2022年3月の注目論文(Vol. 2)
坂田(柳元)麻実子(筑波大学 医学医療系 血液内科 教授)
2022.03.31
血液専門医である「Hematopaseo」のアドバイザリーボードメンバーが、血液領域の最新論文から注目すべきものをピックアップ。2022年3月分(Vol. 2)は、坂田(柳元)麻実子氏が担当します。
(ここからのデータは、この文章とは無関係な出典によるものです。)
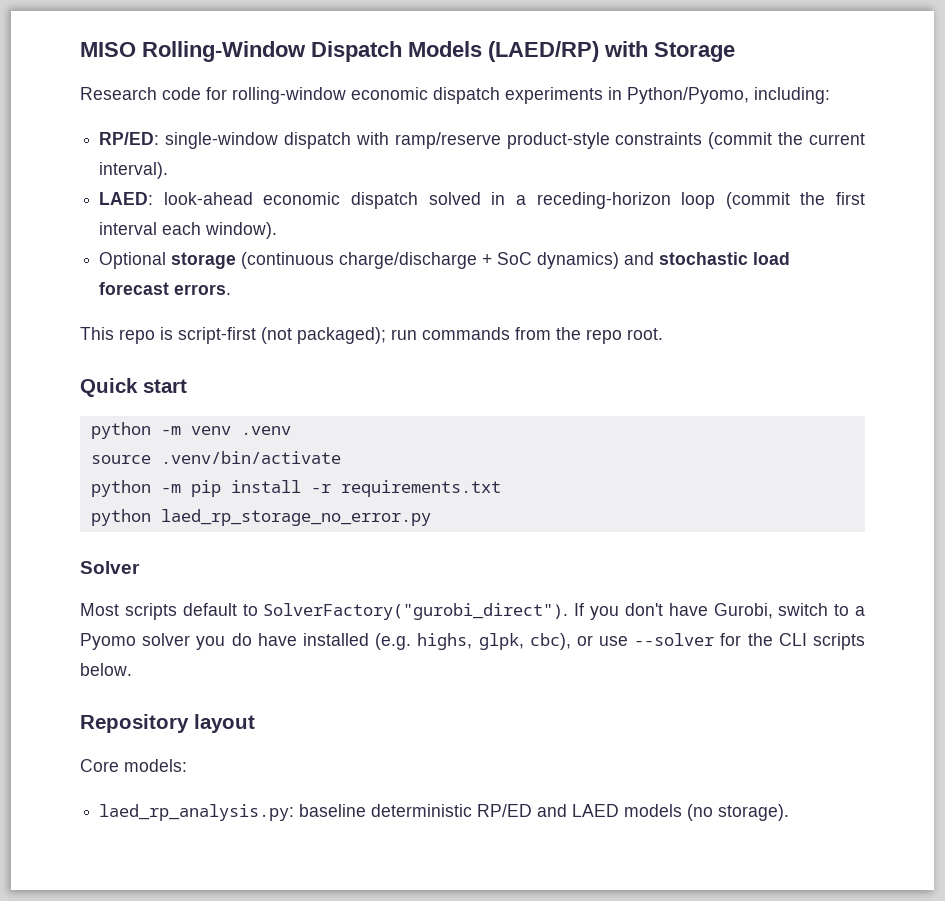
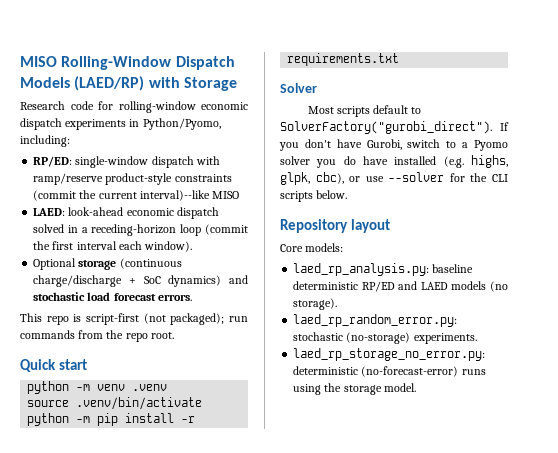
- RP/ED: single-window dispatch with ramp/reserve product-style constraints (commit the current interval).
+ RP/ED: single-window dispatch with ramp/reserve product-style constraints (commit the current interval)--like MISO
- python laed_rp_storage_no_error.py
+ laed_rp_random_error.py: stochastic (no-storage) experiments.
+ laed_rp_storage_no_error.py: deterministic (no-forecast-error) runs using the storage model.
Nature Cell Biology, in press.
Yoshiaki Abe, Mamiko Sakata-Yanagimoto, Manabu Fujisawa, Hiroaki Miyoshi, Yasuhito Suehara, Keiichiro Hattori, Manabu Kusakabe, Tatsuhiro Sakamoto, Hidekazu Nishikii, Tran B Nguyen, Yohei Owada, Tsuyoshi Enomoto, Aya Sawa, Hiroko Bando, Chikashi Yoshida, Rikako Tabata, Toshiki Terao, Masahiro Nakayama, Koichi Ohshima, Kensuke Usuki, Tatsuya Oda, Kosei Matsue, Shigeru Chiba
ここに注目!
悪性リンパ腫は、しばしばリンパ節病変を主体として発生する。リンパ節の内部は特殊な役割を担う各領域に分かれ、間質細胞(血管・リンパ管・内皮細胞ではない間質細胞)はリンパ球などの免疫細胞が各領域間の往来や活性化するのに関わると考えられてきた。筆者らは「正常」リンパ節および悪性リンパ腫のリンパ節病変から間質細胞成分を抽出し、シングルセルRNAシーケンス解析(scRNA-seq)、およびscRNA-seqで同定された各分画の局在を免疫組織学的染色などで同定することで、間質細胞の全容について単一細胞アトラスを作製した。血管・リンパ管・間質細胞について、10種類、8種類、12種類、合計30種類のサブタイプに分類されることが明らかとなった。これらのサブタイプの一部は、これまでの解析ではヒトのリンパ節では同定されていなかった。間質細胞アトラスを用いることで、濾胞性リンパ腫に特徴的な間質細胞プロファイルが明らかとなった。さらにリンパ腫細胞と仮想的なネットワーク解析を行なうことにより、リンパ腫細胞と間質細胞の各サブタイプ間の相互作用分子を同定するとともに、公開データを用いて予後指標となり得る間質細胞の因子を抽出した。単一細胞アトラスは、悪性リンパ腫のみならず、がん免疫研究のプラットフォームとしても応用が期待される。